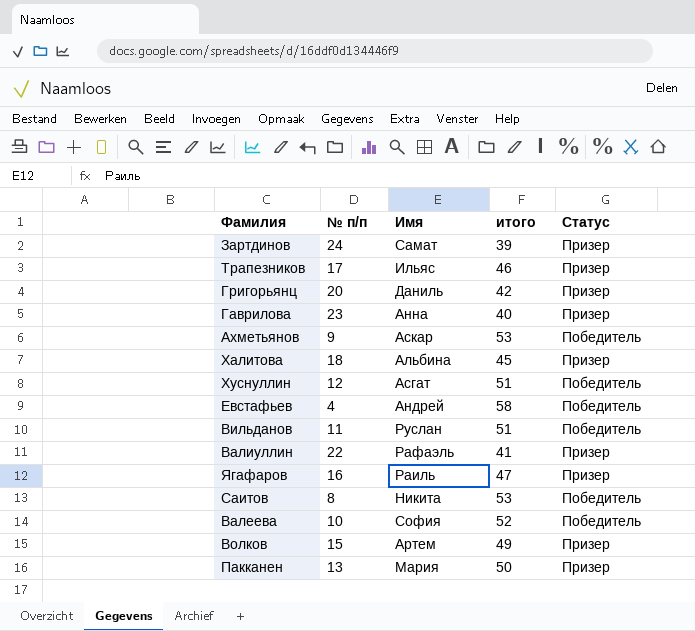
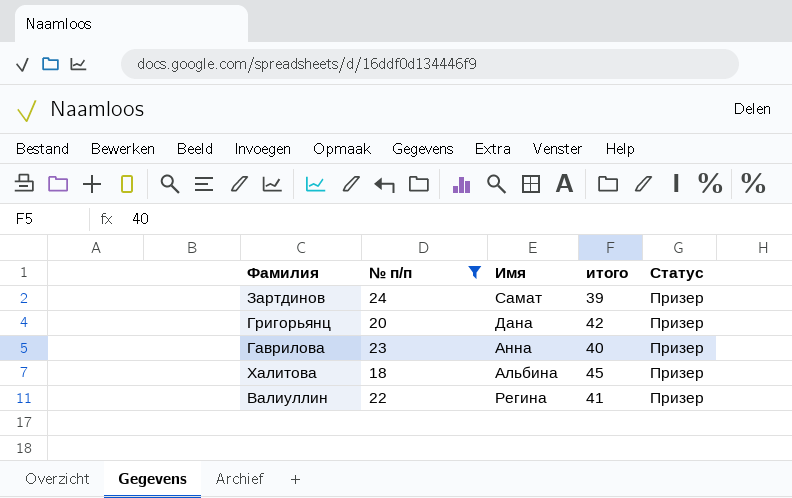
filter: none -> № п/п >= 18
Григорьянц | Имя: Даниль -> Дана
Валиуллин | Имя: Рафаэль -> Регина

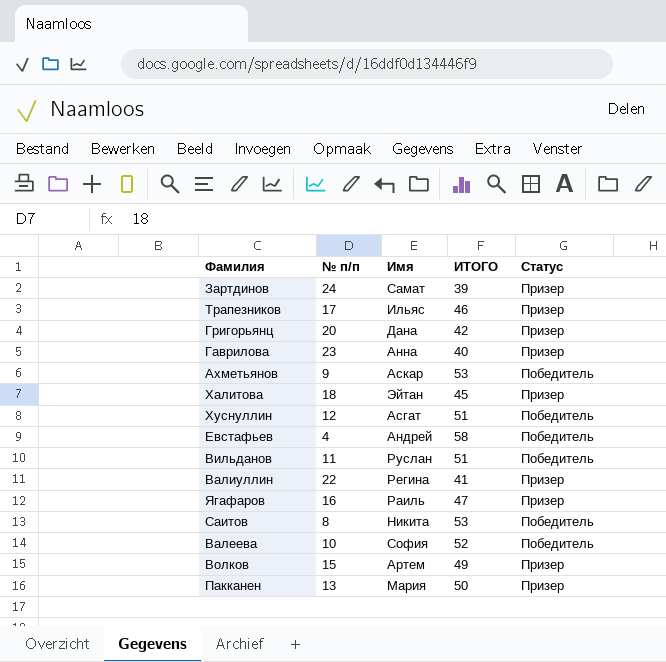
filter: № п/п >= 18 -> none
column name: итого -> ИТОГО
Халитова | Имя: Альбина -> Эйтан

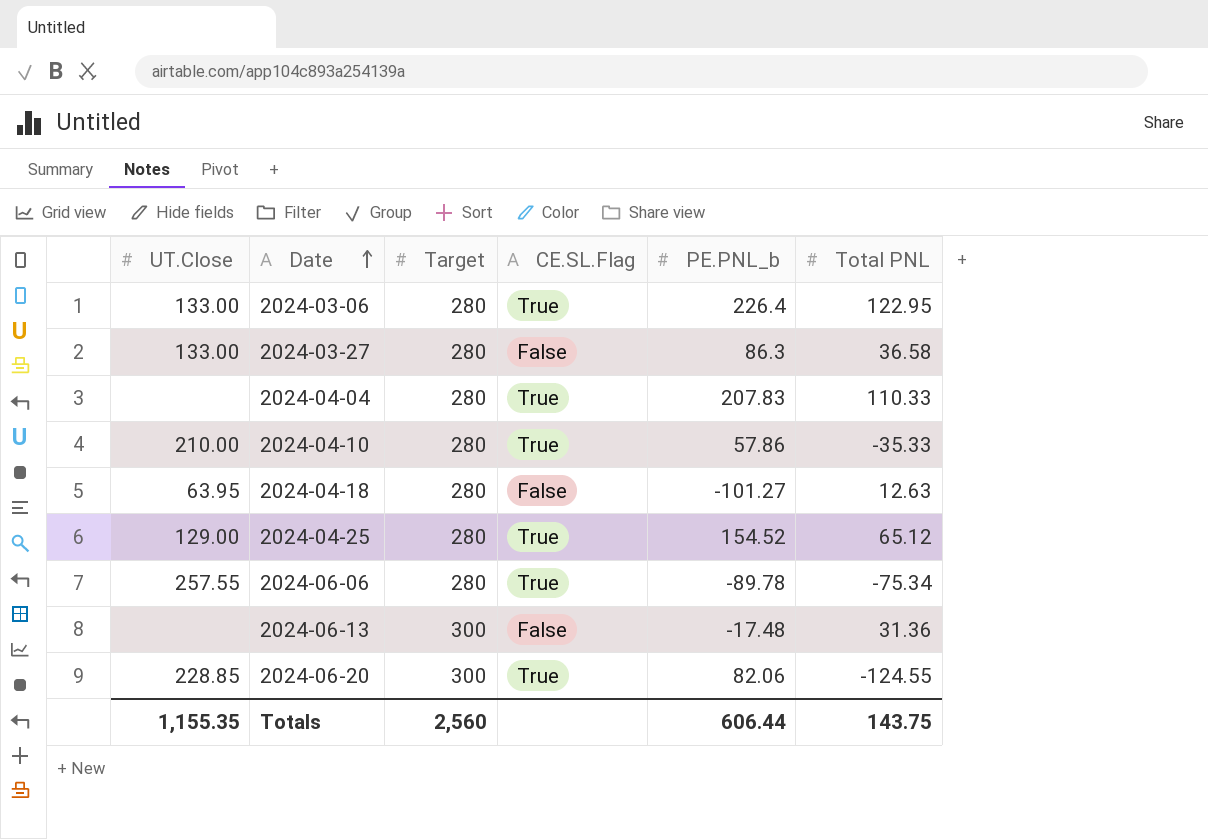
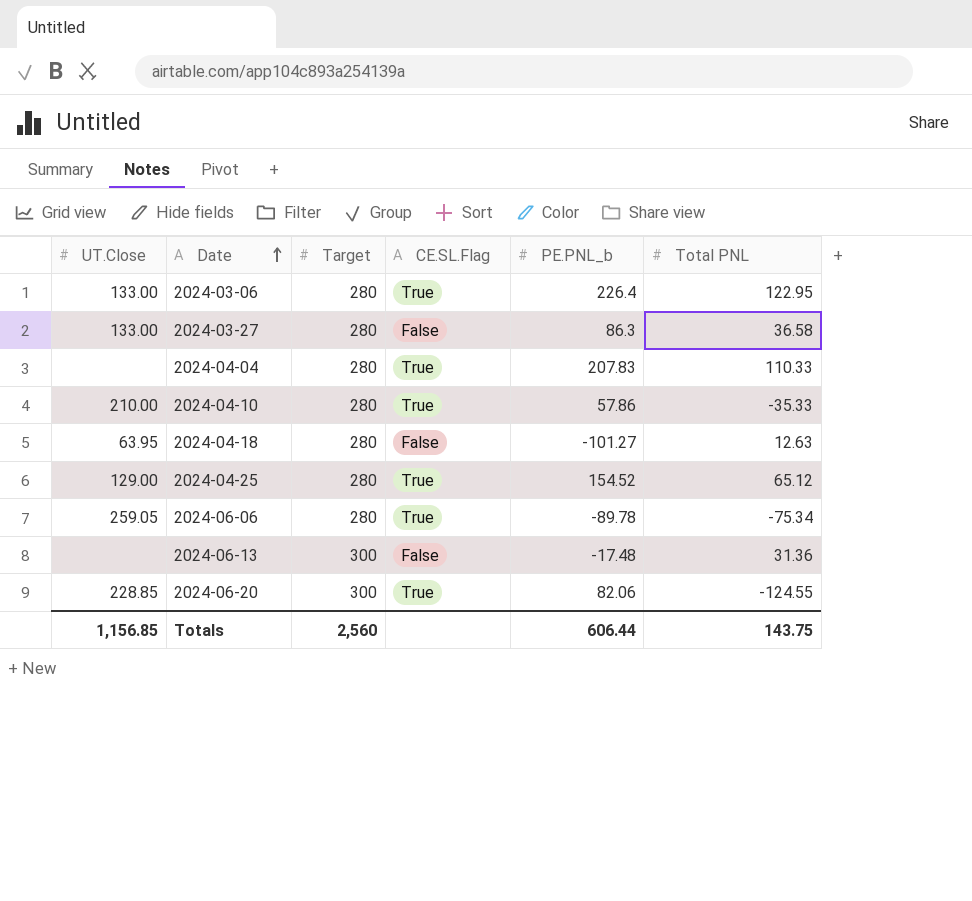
2024-06-06 | UT.Close: 257.55 -> 259.05
Totals | UT.Close: 1,155.35 -> 1,156.85

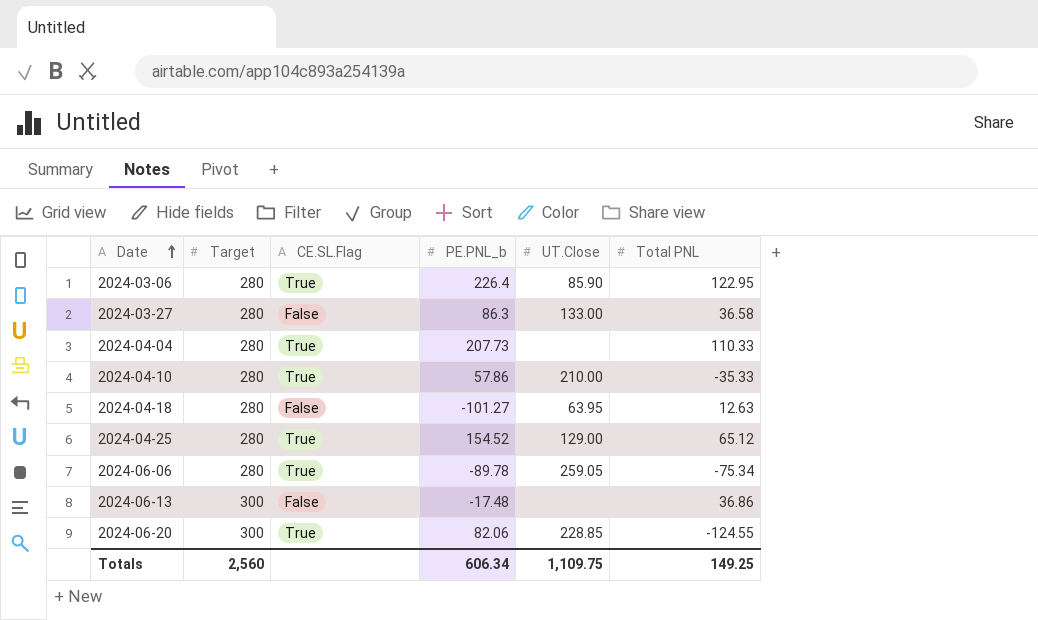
column UT.Close | position: 1 -> 5
2024-03-06 | UT.Close: 133.00 -> 85.90
2024-04-04 | PE.PNL_b: 207.83 -> 207.73
2024-06-13 | Total PNL: 31.36 -> 36.86
Totals | PE.PNL_b: 606.44 -> 606.34
Totals | UT.Close: 1,156.85 -> 1,109.75
Totals | Total PNL: 143.75 -> 149.25

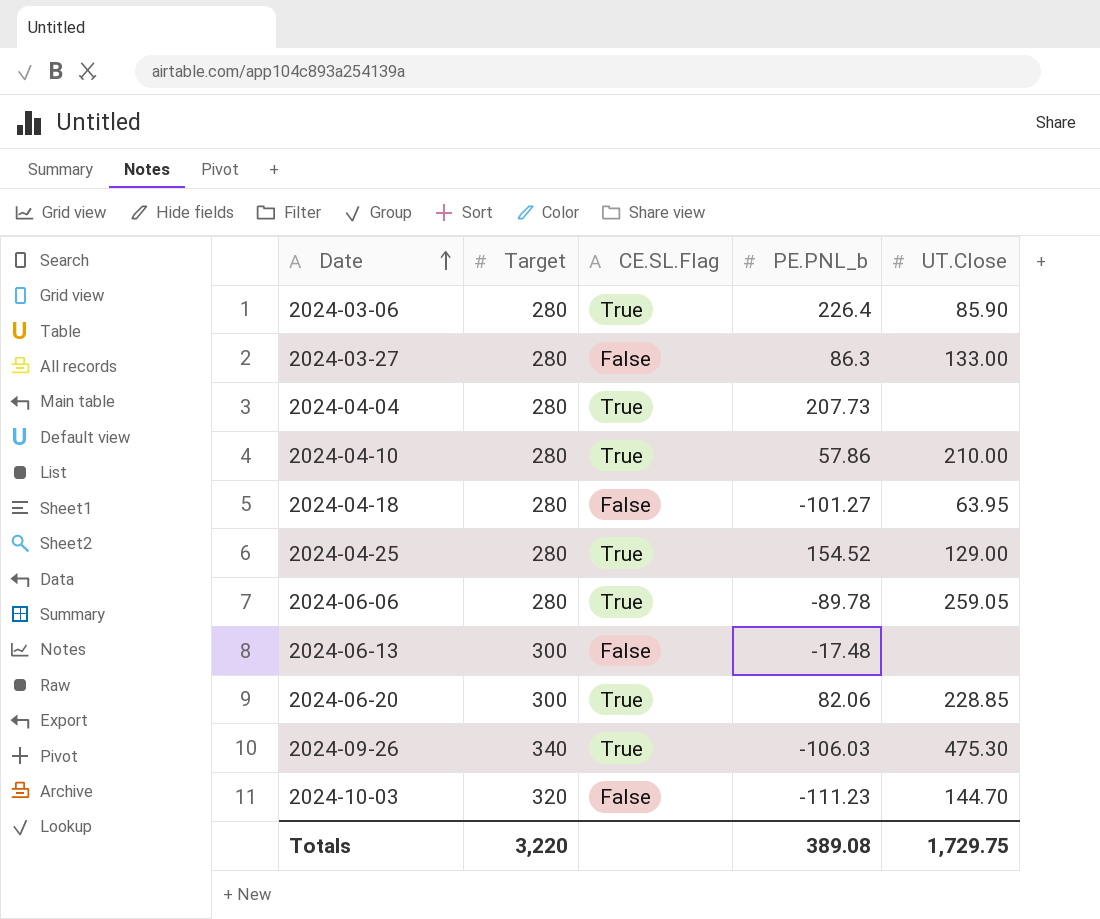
column Total PNL | position: 6 -> none
row 2024-09-26: none -> 340 | True | -106.03 | 475.30
row 2024-10-03: none -> 320 | False | -111.23 | 144.70
Totals | Target: 2,560 -> 3,220
Totals | PE.PNL_b: 606.34 -> 389.08
Totals | UT.Close: 1,109.75 -> 1,729.75

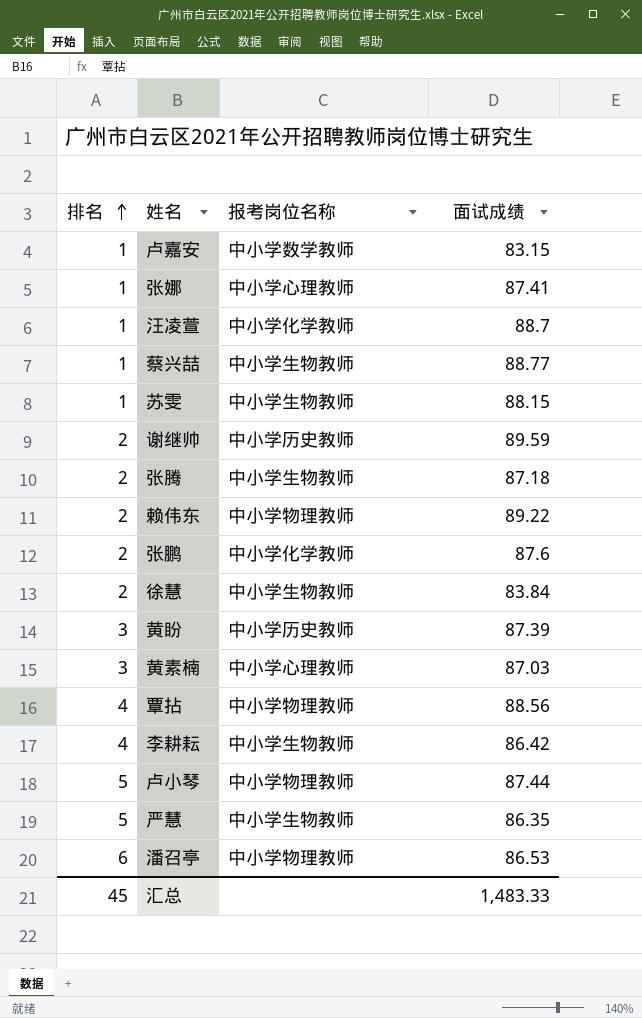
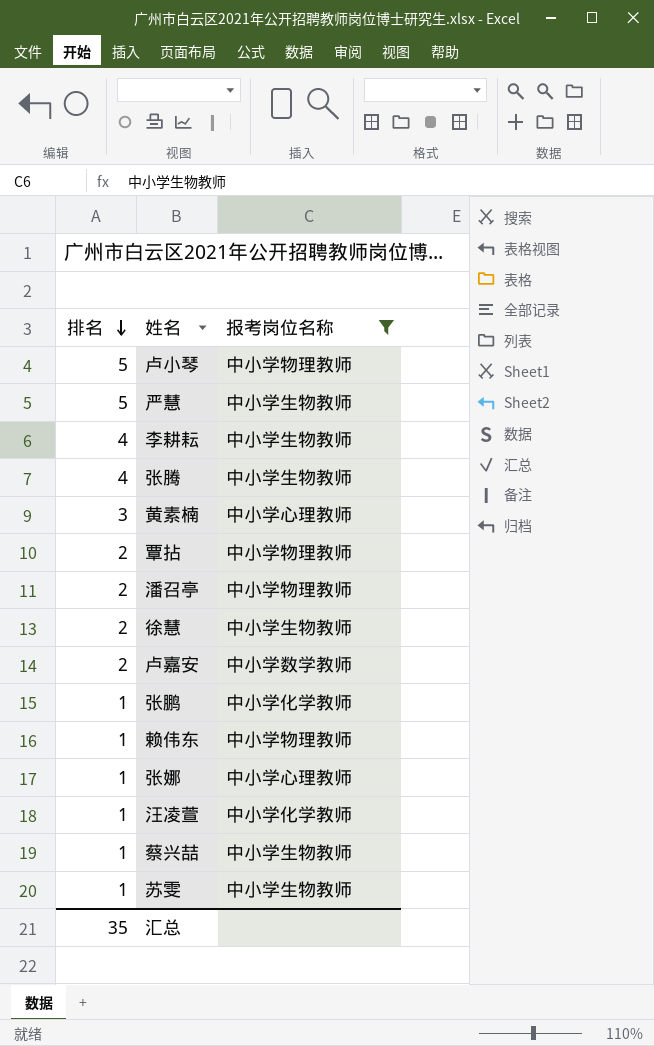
filter: none -> 报考岗位名称 != 中小学历史教师
row order: 排名 ascending -> 排名 descending
column 面试成绩 | position: 4 -> none
张腾 | 排名: 2 -> 4
覃拈 | 排名: 4 -> 2
潘召亭 | 排名: 6 -> 2
卢嘉安 | 排名: 1 -> 2
张鹏 | 排名: 2 -> 1
赖伟东 | 排名: 2 -> 1
汇总 | 排名: 45 -> 35

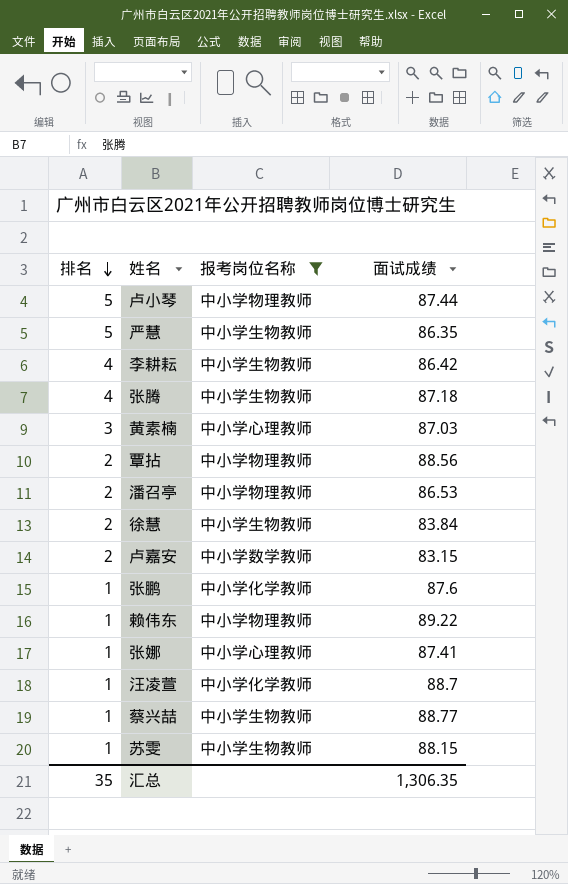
column 面试成绩 | position: none -> 4

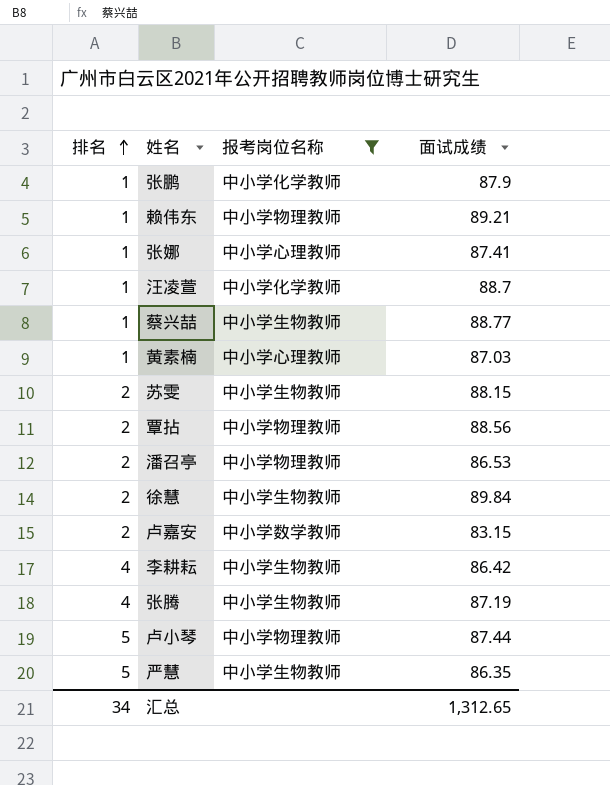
row order: 排名 descending -> 排名 ascending
张鹏 | 面试成绩: 87.6 -> 87.9
赖伟东 | 面试成绩: 89.22 -> 89.21
黄素楠 | 排名: 3 -> 1
苏雯 | 排名: 1 -> 2
徐慧 | 面试成绩: 83.84 -> 89.84
张腾 | 面试成绩: 87.18 -> 87.19
汇总 | 排名: 35 -> 34
汇总 | 面试成绩: 1,306.35 -> 1,312.65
----
Task brief >>
Track down every line in the entries that includes the string "column", and copy it.

Task result >>
column name: итого -> ИТОГО
column UT.Close | position: 1 -> 5
column Total PNL | position: 6 -> none
column 面试成绩 | position: 4 -> none
column 面试成绩 | position: none -> 4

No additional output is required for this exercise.